Mayo Clinic reports that some medications have proven to help treat acute spinal cord injuries. Certain intravenous drugs are often used to combat inflammation, although they are known to carry significant side effects.
Finally, there is the possibility of experimental treatments involving nerve regeneration through the use of stem cells. These options are in the early days, but there have been some successes using treatments like intentional hypothermia that prevent inflammation and even allow the cord to heal to some degree.
Ongoing Care and Rehabilitation
In many cases, the treatment of a spinal cord injury is focused on limiting the harm that has been done. With that in mind, the ongoing care following the initial treatment is vital for a patient in their attempt to regain their quality of life.
According to the Christopher & Dana Reeve Foundation, ongoing medical care is particularly useful in addressing secondary issues like bladder problems, respiratory infections, and blood clots. Spinal cord damage can be the catalyst for serious secondary health concerns, but these conditions are often avoidable.

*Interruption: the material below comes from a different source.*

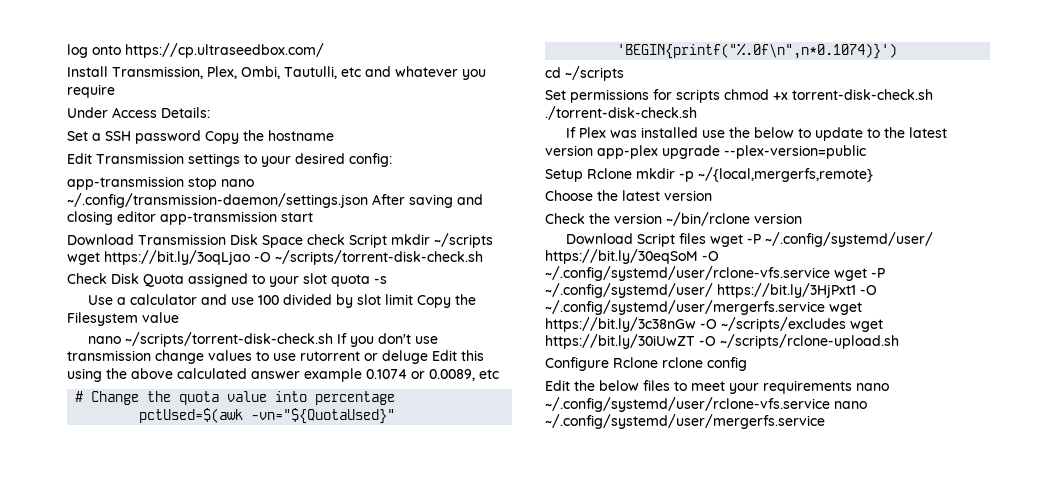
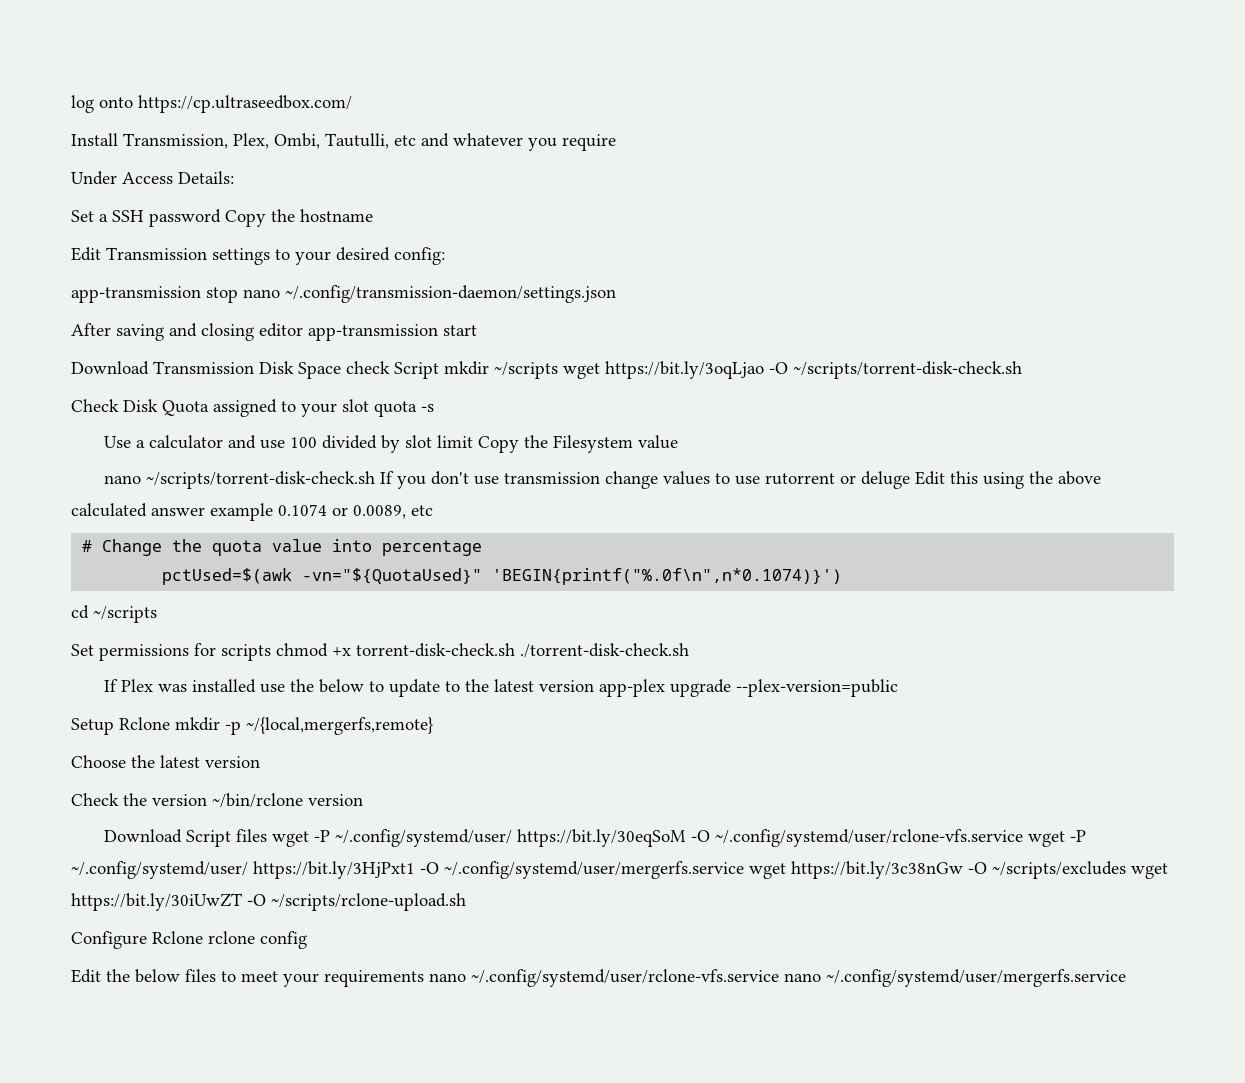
(368, 200) none -> (616, 294) //

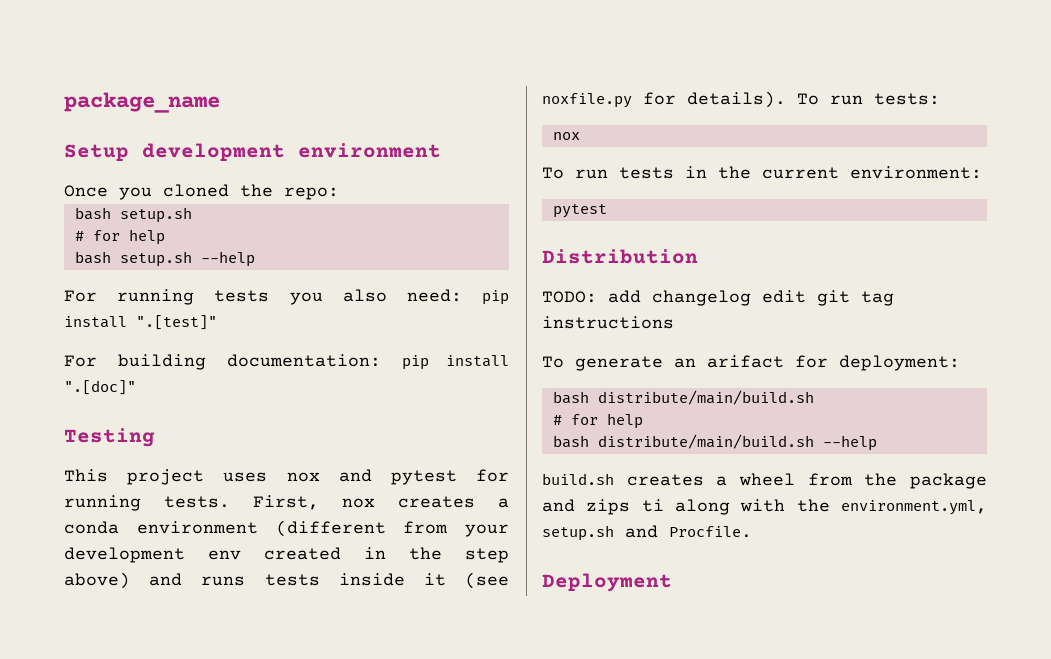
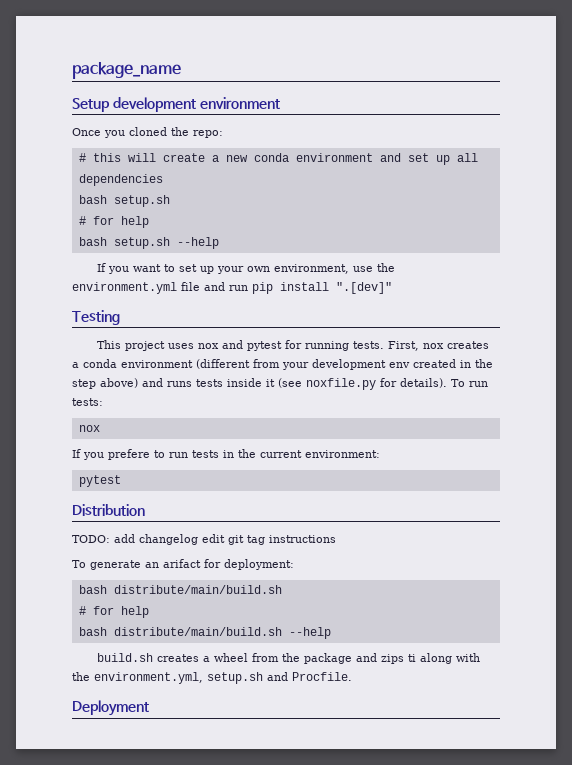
(339, 193) none -> [78,153,478,165] [78,174,163,186] // # this will create a new conda environment and set up all dependencies
[64,289,510,305] [64,315,217,330] [64,354,510,370] [64,380,136,395] For running tests you also need: pip install ".[test]" // For building documentation: pip install ".[doc]" -> [97,263,396,274] [72,282,392,294] If you want to set up your own environment, use the environment.yml file and run pip install ".[dev]"
[542,167,564,179] To -> [72,449,165,460] If you prefere to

Rehabilitation is also a vital form of treatment for anyone living with a spinal cord injury. These efforts begin early in the recovery process. The most common form of therapy used in these situations is physical therapy. A physical therapist could work with a newly disabled person to help them adjust to their new lifestyle.
This process could also require the help of an occupational therapist. Many people suffering from spinal cord injuries cannot return to the job they held prior to their injury. An occupational therapist could assist them in obtaining the skills needed to take on a new career. Other important work during rehabilitation could involve psychologists, dieticians, social workers, and recreational therapists.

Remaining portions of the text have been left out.